Полеты начались на следующее утро. Время подлета до Припяти небольшое. Загружались на большой стройплощадке на окраине города. Десятки грузовиков подвозили мешки с песком, гранитной крошкой, бором и свинцом. Солдаты загружали мешки в вертолеты, которые один за одним поднимались в воздух и летели к разрушенному зданию 4 энергоблока атомной станции. Зависали над кратером разрушенного реактора. Ниже 200 метров опускаться было нельзя — радиация превышала все допустимые для жизни показатели. Сбрасывали вниз, в черное месиво разорванных балок и конструкций, груз и возвращались вновь на погрузку. После каждой сброшенной порции груза над реактором поднималось на десятки метров облако черной пыли и гари, похожее на огромный гриб и вертолеты старались как можно быстрее убраться в сторону от него.
В день экипажи совершали по 12–15 таких вылетов.
Борт 058 был в воздухе весь световой день. После полетов — дезактивация, помывка, смена одежды, дозиметрический контроль, осмотр врача, ужин и сон. Утром — снова полеты. И так день за днем.
Летать было непросто — под сидушками и на полу вертолета — свинцовые пластины, есть и пить нельзя — все вокруг в радиационной пыли. К концу четвертых суток полетов к летчикам стала незаметно подкрадываться слабость и быстрая усталость. Голос сел, кожа на лице стала красновато — бронзового оттенка.
На пятый день полетов, борт 058, совершая очередной подлет к разрушенному энергоблоку, попал в огромное облако внезапного выброса из разрушенного реактора. Все произошло в считанные секунды. Вертолет стал терять высоту.

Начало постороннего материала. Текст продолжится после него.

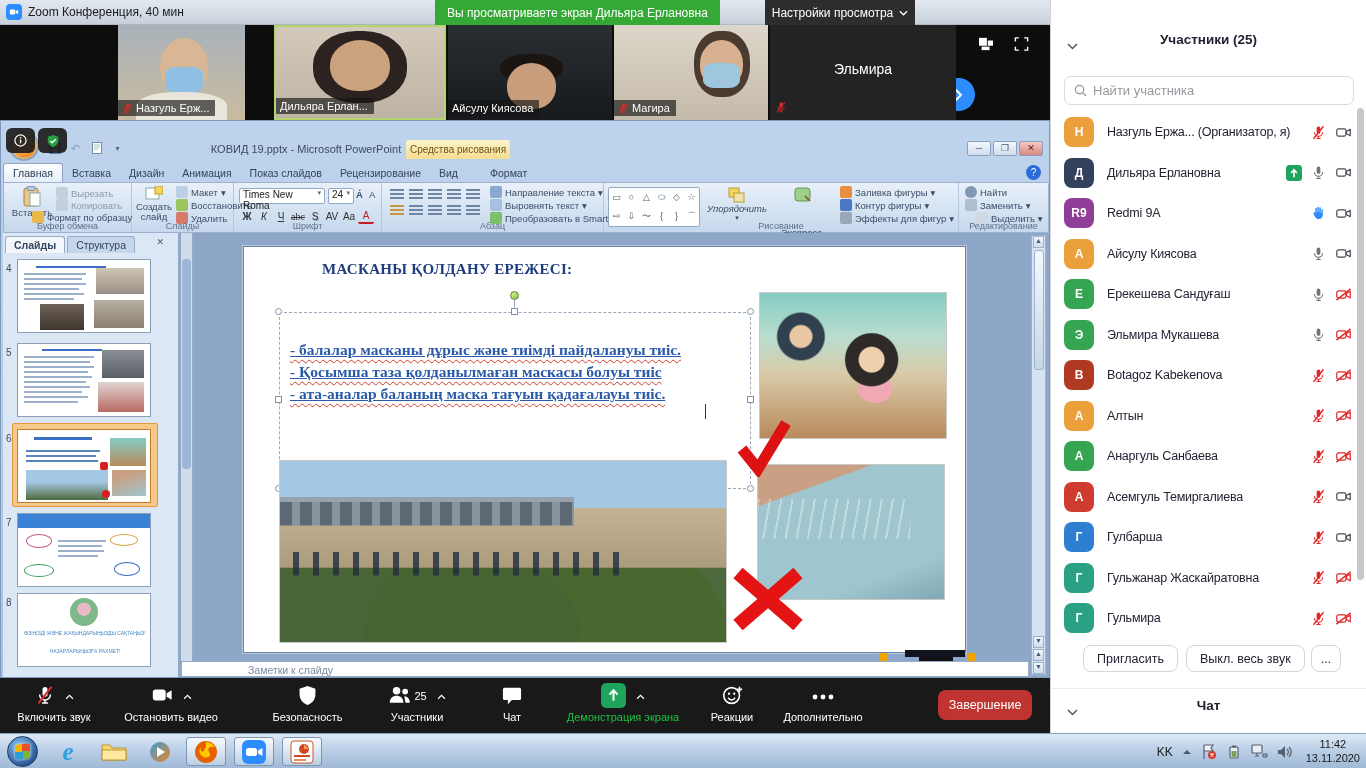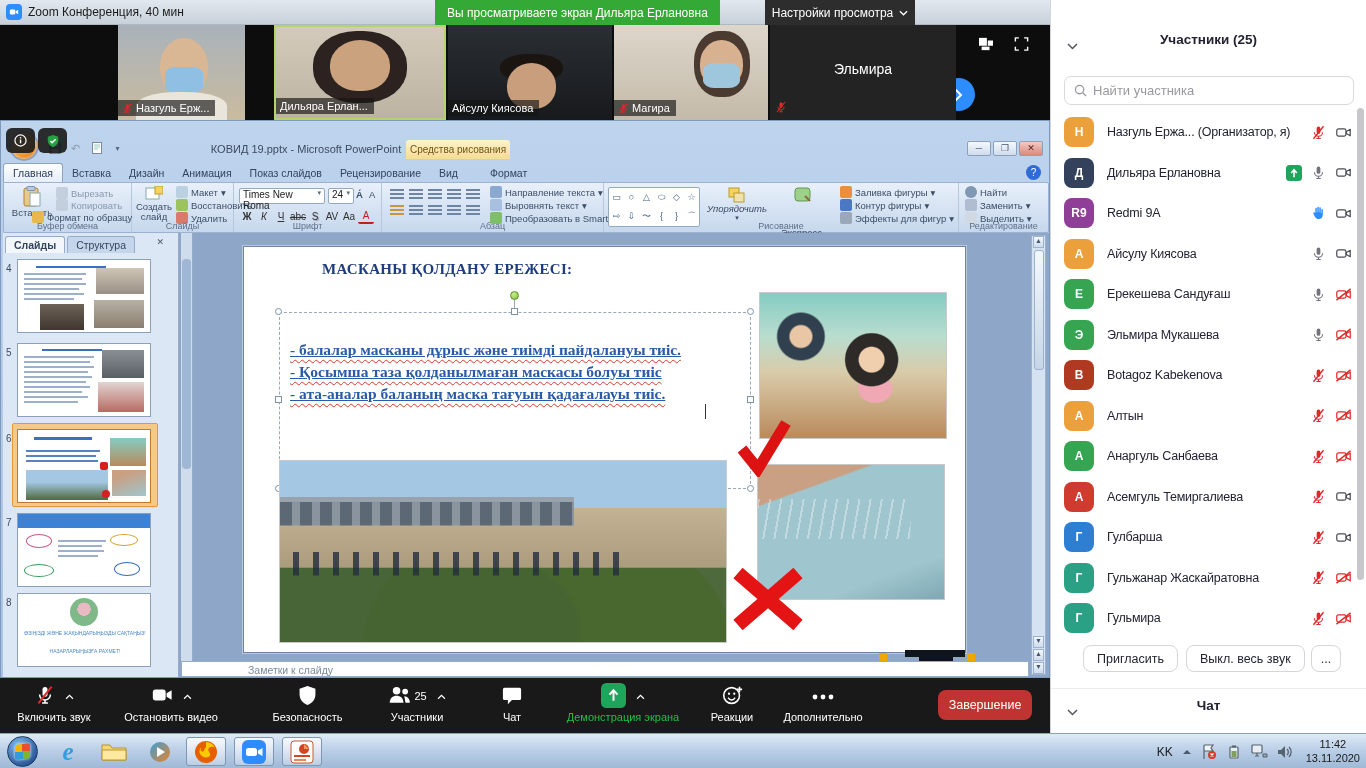--- a/index.html
+++ b/index.html
@@ -393,21 +393,21 @@
         <div class="combo" style="left:94px;top:5px;width:26px;">
             <span>24</span>
             <span style="font-size:7px;color:#5a6a80;">▾</span>
           </div>
         <div class="rsmall" style="left:122px;top:6px;font-weight:bold;">А́</div>
         <div class="rsmall" style="left:135px;top:6px;">А</div>
         <div id="font-btns">
             <span class="fbtn" style="left: 5px; font-weight: bold;">Ж</span>
             <span class="fbtn" style="left: 22px; font-style: italic;">К</span>
             <span class="fbtn" style="left: 39px; text-decoration: underline;">Ч</span>
-            <span class="fbtn" style="left: 56px; text-decoration: line-through;">abc</span>
+            <span class="fbtn" style="left: 56px; text-decoration: line-through; font-family: Liberation Serif, serif;">abc</span>
             <span class="fbtn" style="left: 73px; text-shadow: rgb(153, 153, 170) 1px 1px 1px;">S</span>
             <span class="fbtn" style="left: 90px;">AV</span>
             <span class="fbtn" style="left: 107px;">Aa</span>
             <span class="fbtn" style="left: 124px; color: rgb(192, 32, 32); border-bottom: 2px solid rgb(192, 32, 32);">А</span>
           </div>
         <div class="rg-label">Шрифт</div>
       </div>
 
       <div class="rgroup" style="left:378px;width:222px;">
         <div id="para-icons">
@@ -464,21 +464,21 @@
         <div class="rsmall" style="left:236px;top:29px;"><span class="ric" style="background:#9aa8ba;"></span><span>Эффекты для фигур</span> ▾</div>
         <div class="rg-label">Рисование</div>
       </div>
 
       <div class="rgroup" style="left:955px;width:89px;border-right:none;">
         <div class="rsmall" style="left:6px;top:3px;">
             <span class="ric" style="background:#8098b4;border-radius:50%;"></span>
             <span>Найти</span>
           </div>
         <div class="rsmall" style="left:6px;top:16px;"><span class="ric" style="background:#b0bcd0;"></span><span>Заменить</span> ▾</div>
-        <div class="rsmall" style="left:6px;top:29px;text-align:right;"><span class="ric" style="background:#d0d8e4;"></span><span>Выделить</span> ▾</div>
+        <div class="rsmall" style="left:17px;top:29px;text-align:right;"><span class="ric" style="background:#d0d8e4;"></span><span>Выделить</span> ▾</div>
         <div class="rg-label">Редактирование</div>
       </div>
     </div>
 
     <div class="ppt-body">
       <div class="lpanel">
         <div class="lp-tabs">
           <div class="lp-tab active">Слайды</div>
           <div class="lp-tab">Структура</div>
         </div>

— Видимость 0! — закричал штурман
— Обороты и тяга двигателей падают. Отказ правого двигателя — отозвался борттехник.
Ручка управления лихорадочно затряслась. Рогожин вцепился в нее судорожной хваткой, пытаясь удержать курс полета.
— Мы валимся на левый борт — неестественно спокойно и четко сказал штурман.
— Леня! Что с двигателями? — спросил командир борттехника.
— Отказ правого двигателя.
— Сбрасывайте груз! — приказал командир.
— Есть!
— Коля! — почти крикнул майор Рогожину. — Держи горизонталь! Не дай нам завалиться!
— Высота 280. Мы падаем, командир — раздался в наушниках ровный голос штурмана.
Внезапно все стихло и все вокруг погрузилось в молочно — белую звенящую тишину. Последнее, что слышал капитан Рогожин, изо всех сил сдерживающий рукоятку управления, это был крик радиста:
— Мы падаем!! Делайте что — нибудь!!